§ What the exercise asks:
Please reproduce all entries word for word and omit their pictures.

Records excerpted from a collection

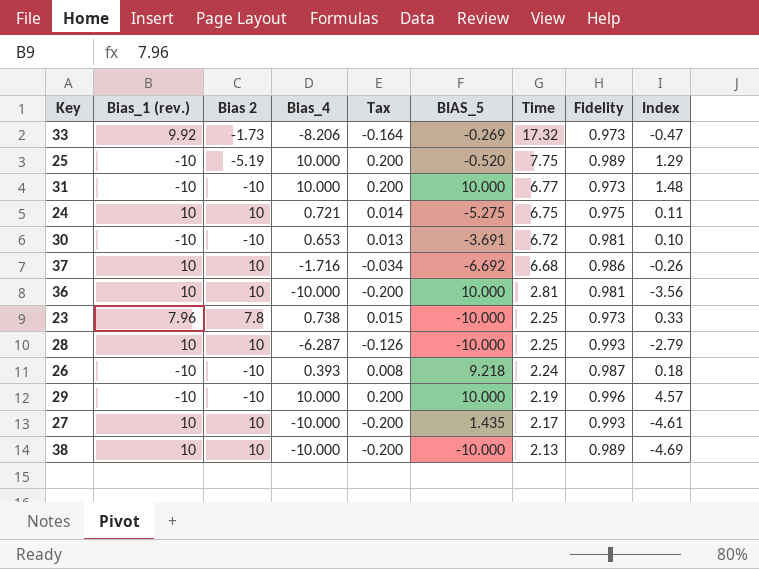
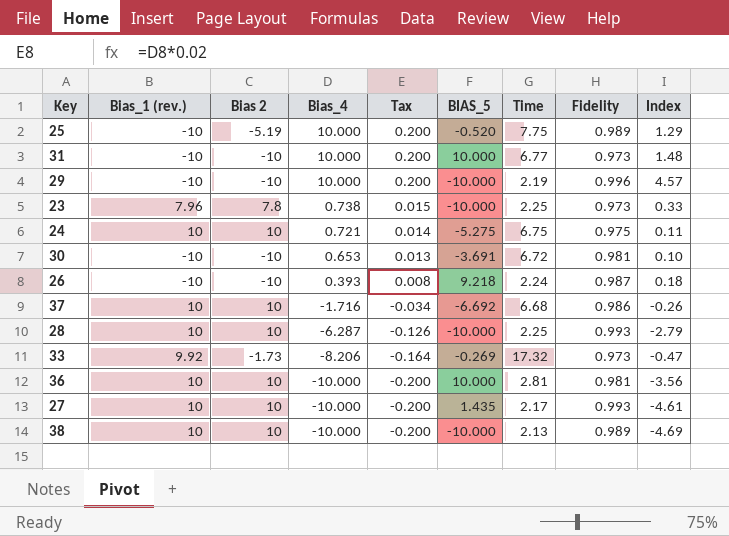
row order: Time descending -> Bias_4 descending
29 | BIAS_5: 10.000 -> -10.000

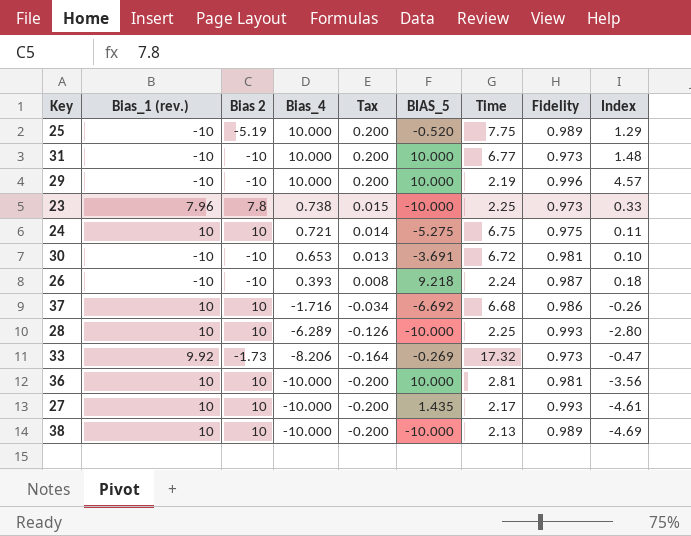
29 | BIAS_5: -10.000 -> 10.000
28 | Bias_4: -6.287 -> -6.289
28 | Index: -2.79 -> -2.80

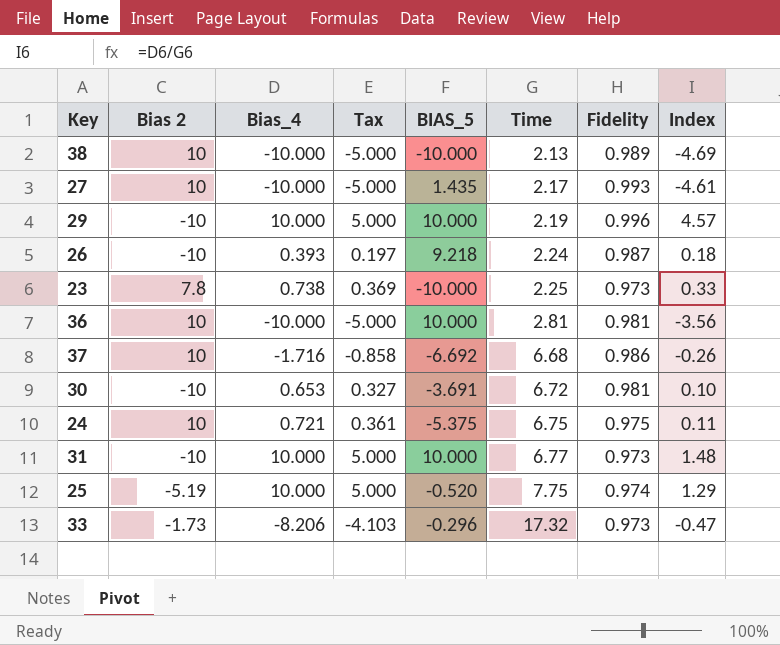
row order: Bias_4 descending -> Time ascending
column Bias_1 (rev.) | position: 2 -> none
column Tax | formula: [Bias_4] * 0.02 -> [Bias_4] * 0.5
row 28: 10 | 10 | -6.289 | -0.126 | -10.000 | 2.25 | 0.993 | -2.80 -> none
24 | BIAS_5: -5.275 -> -5.375
25 | Fidelity: 0.989 -> 0.974
33 | BIAS_5: -0.269 -> -0.296

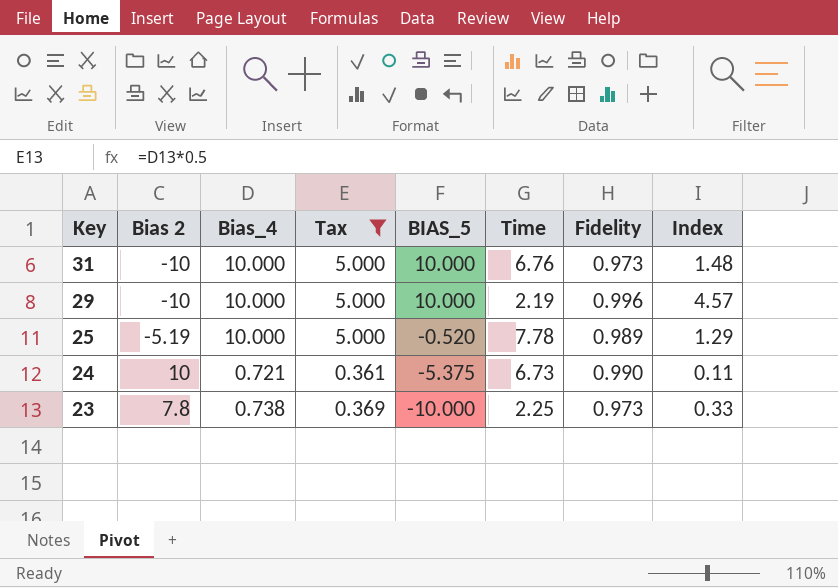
filter: none -> Tax >= 0.361
row order: Time ascending -> Key descending
31 | Time: 6.77 -> 6.76
25 | Time: 7.75 -> 7.78
25 | Fidelity: 0.974 -> 0.989
24 | Time: 6.75 -> 6.73
24 | Fidelity: 0.975 -> 0.990

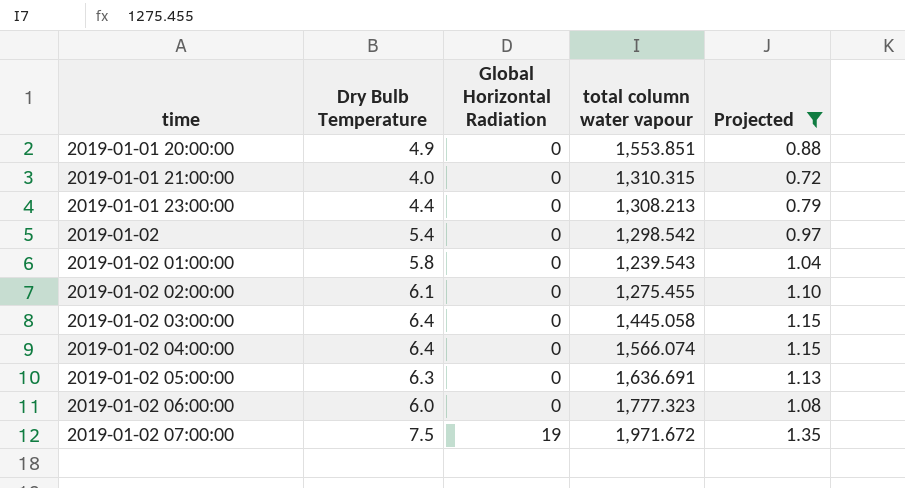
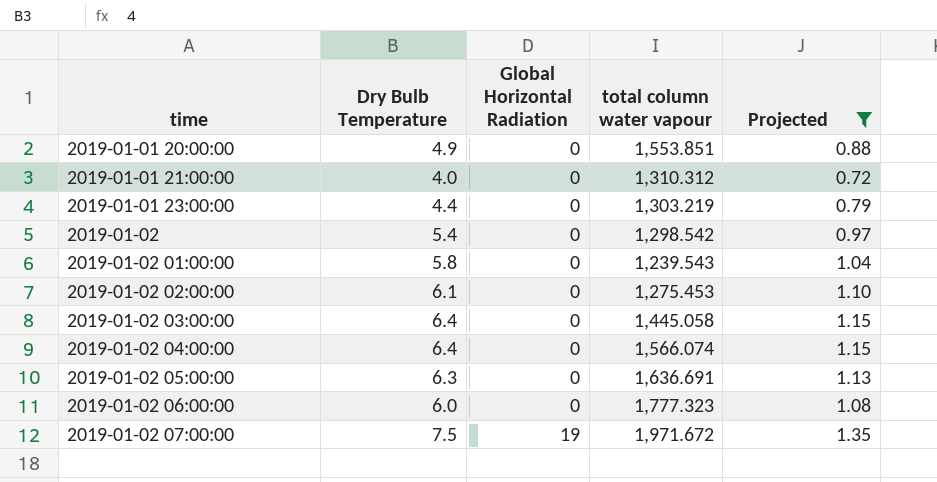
2019-01-01 21:00:00 | total column water vapour: 1,310.315 -> 1,310.312
2019-01-01 23:00:00 | total column water vapour: 1,308.213 -> 1,303.219
2019-01-02 02:00:00 | total column water vapour: 1,275.455 -> 1,275.453

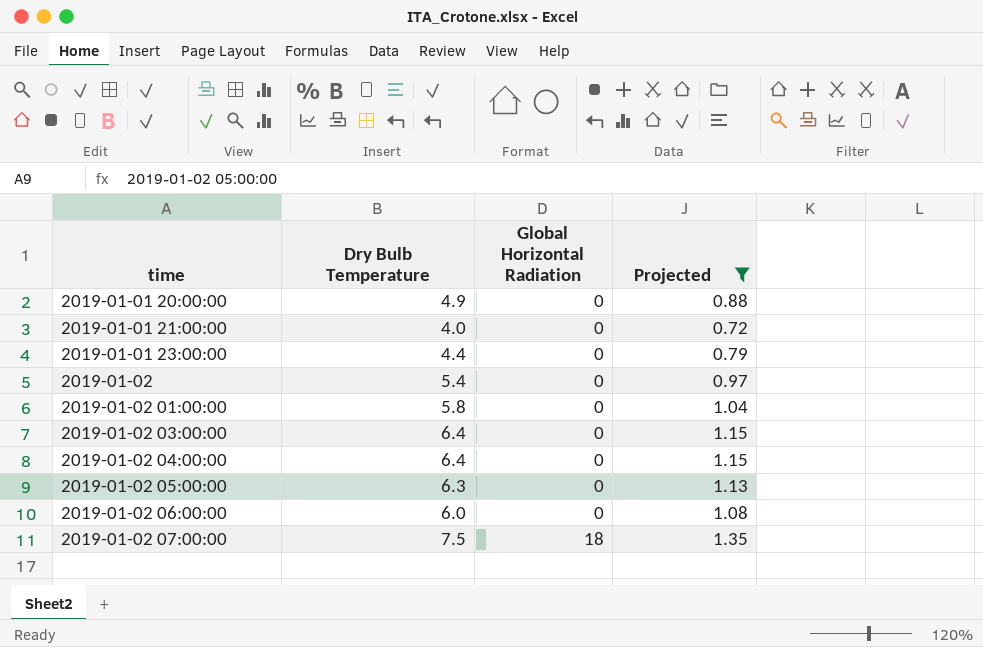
column total column water vapour | position: 4 -> none
row 2019-01-02 02:00:00: 6.1 | 0 | 1,275.453 | 1.10 -> none
2019-01-02 07:00:00 | Global Horizontal Radiation: 19 -> 18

§ Answer to the exercise:
row order: Time descending -> Bias_4 descending
29 | BIAS_5: 10.000 -> -10.000

29 | BIAS_5: -10.000 -> 10.000
28 | Bias_4: -6.287 -> -6.289
28 | Index: -2.79 -> -2.80

row order: Bias_4 descending -> Time ascending
column Bias_1 (rev.) | position: 2 -> none
column Tax | formula: [Bias_4] * 0.02 -> [Bias_4] * 0.5
row 28: 10 | 10 | -6.289 | -0.126 | -10.000 | 2.25 | 0.993 | -2.80 -> none
24 | BIAS_5: -5.275 -> -5.375
25 | Fidelity: 0.989 -> 0.974
33 | BIAS_5: -0.269 -> -0.296

filter: none -> Tax >= 0.361
row order: Time ascending -> Key descending
31 | Time: 6.77 -> 6.76
25 | Time: 7.75 -> 7.78
25 | Fidelity: 0.974 -> 0.989
24 | Time: 6.75 -> 6.73
24 | Fidelity: 0.975 -> 0.990

2019-01-01 21:00:00 | total column water vapour: 1,310.315 -> 1,310.312
2019-01-01 23:00:00 | total column water vapour: 1,308.213 -> 1,303.219
2019-01-02 02:00:00 | total column water vapour: 1,275.455 -> 1,275.453

column total column water vapour | position: 4 -> none
row 2019-01-02 02:00:00: 6.1 | 0 | 1,275.453 | 1.10 -> none
2019-01-02 07:00:00 | Global Horizontal Radiation: 19 -> 18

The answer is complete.